The Senate’s internal economy committee promises that they won’t “monkey around” with Pamela Wallin’s audit, but it may be damaging enough that they might consider recalling the full Senate shortly to deal with it.
Roundup: Ken Dryden’s leadership debt to himself
In what is likely going to be an optics nightmare for the Liberals, former leadership candidate Ken Dryden said that he has no plans to repay his 2006 leadership debt, because it’s all loans he gave to himself. When the Conservatives and NDP changed the law mid-campaign to restrict donations (for the sole purpose of screwing over the Liberals), Dryden’s ability to secure the necessary donations could no longer happen. Given that Elections Canada can’t enforce the laws around those repayments (thanks again to the dog’s breakfast that the Conservatives and NDP made of the law in their rush to screw over the Liberals), he apparently no longer sees the point in getting strangers to repay his loans to himself. There are plans to make political loans to oneself illegal, but that legislation is stalled, and there are some serious concerns that it would give financial institutions too much power to determine who can and can’t run if they are to be given sole authority to grant loans. So while Dryden’s abandoning his quest to pay back his loans (to himself) looks bad, it would seem that the Conservatives and the NDP have only themselves to blame, and anyone complaining that this whole thing is anti-democratic should also ask themselves how “democratic” it was for two parties to collude to screw over another one. No one walks away from this one looking pure.

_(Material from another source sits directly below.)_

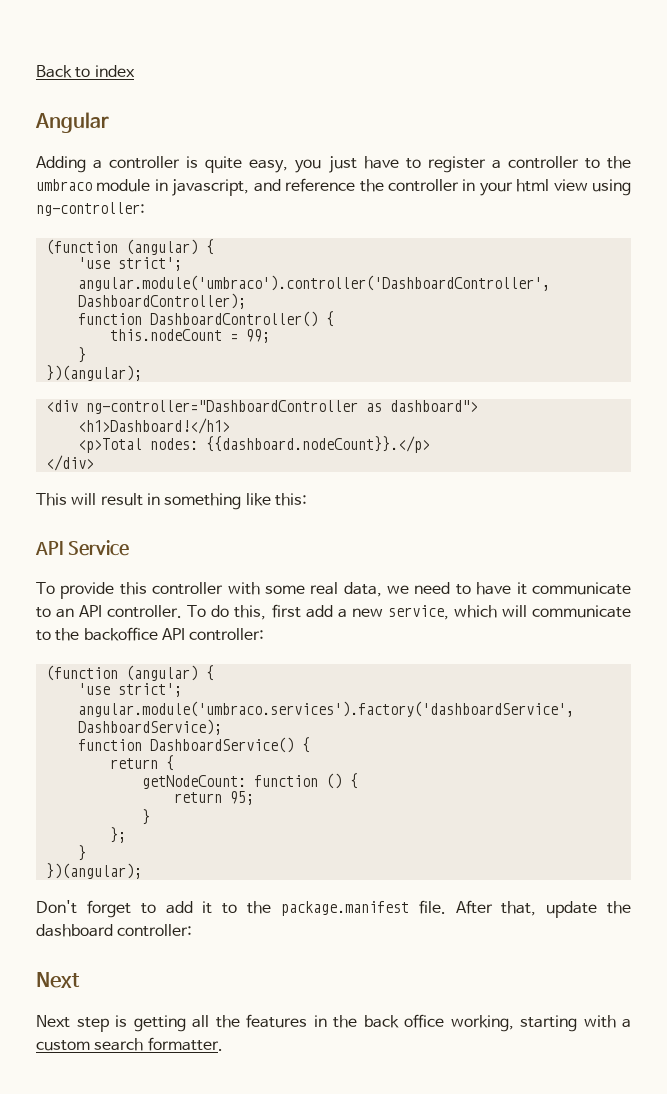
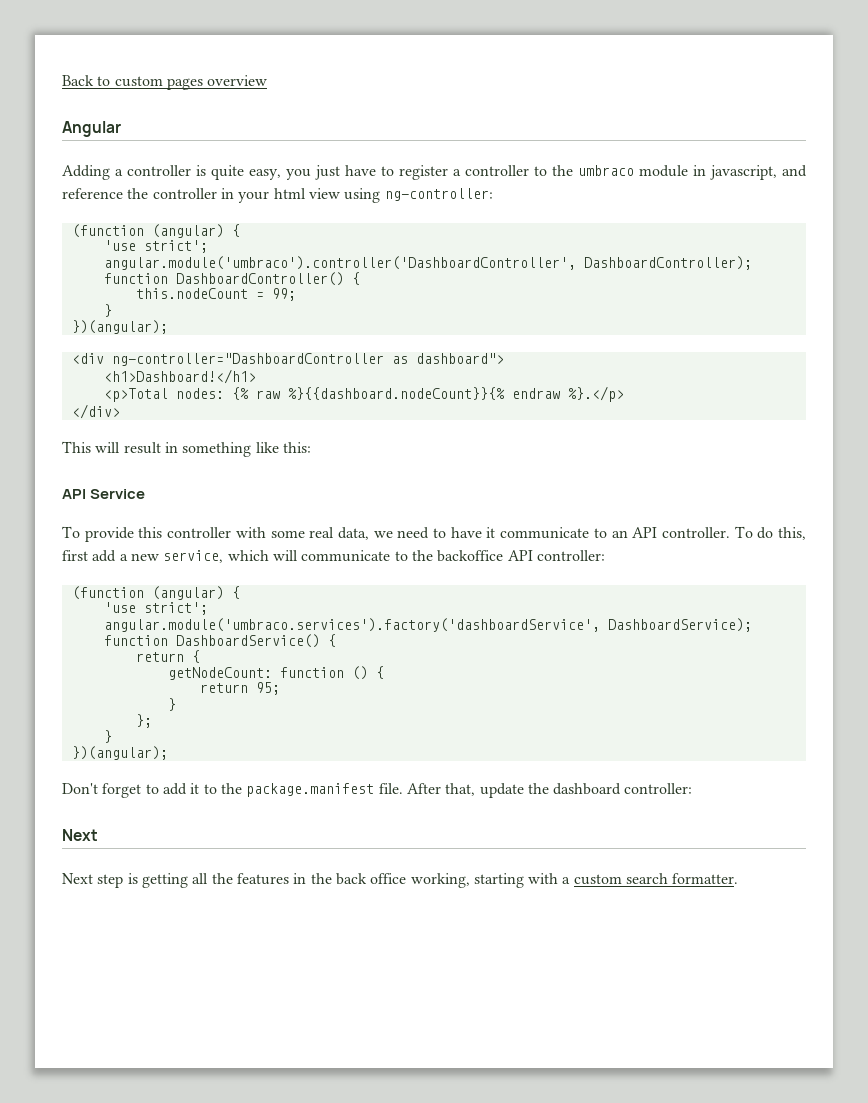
- Back to index
+ Back to custom pages overview
- <p>Total nodes: {{dashboard.nodeCount}}.</p>
+ <p>Total nodes: {% raw %}{{dashboard.nodeCount}}{% endraw %}.</p>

Roundup: Apoplectic over unenforceable rules
The Conservative Party is apoplectic with outrage after Elections Canada didn’t put punitive sanctions against those 2006 Liberal leadership candidates who still haven’t repaid their debts. The problem, Elections Canada says, is that the rules aren’t actually enforceable. And guess whose fault that is? The Conservatives, along with the NDP, who were in such a rush to punish the Liberals in 2006 that they passed a really flawed series of changes that made a dog’s breakfast of leadership campaign finance rules. About the most they did was make the ability to fundraise so restrictive that these former candidates with outstanding debts can’t raise that money. So really, well done all around.
Roundup: The premiers demand thus
And that was the premiers’ meeting. Aside from the opposition to the Canada Jobs Grant programme as it is currently structured, they wanted disaster mitigation to stand apart from their infrastructure demands, which of course they want federal funds for both. They also agreed to work together on the issue of cyberbullying, and on some healthcare initiatives related to things like home care, diagnostic imaging, and brand-name pharmaceuticals. John Geddes has a brief rundown of the meeting as a whole, and notes how curiously late the infrastructure working group comes after the federal budget. Andrew Coyne looks at all of the things that these premiers could accomplish that are in their own jurisdiction, and yet they choose to spend their time ganging up on the federal government instead, demanding cash.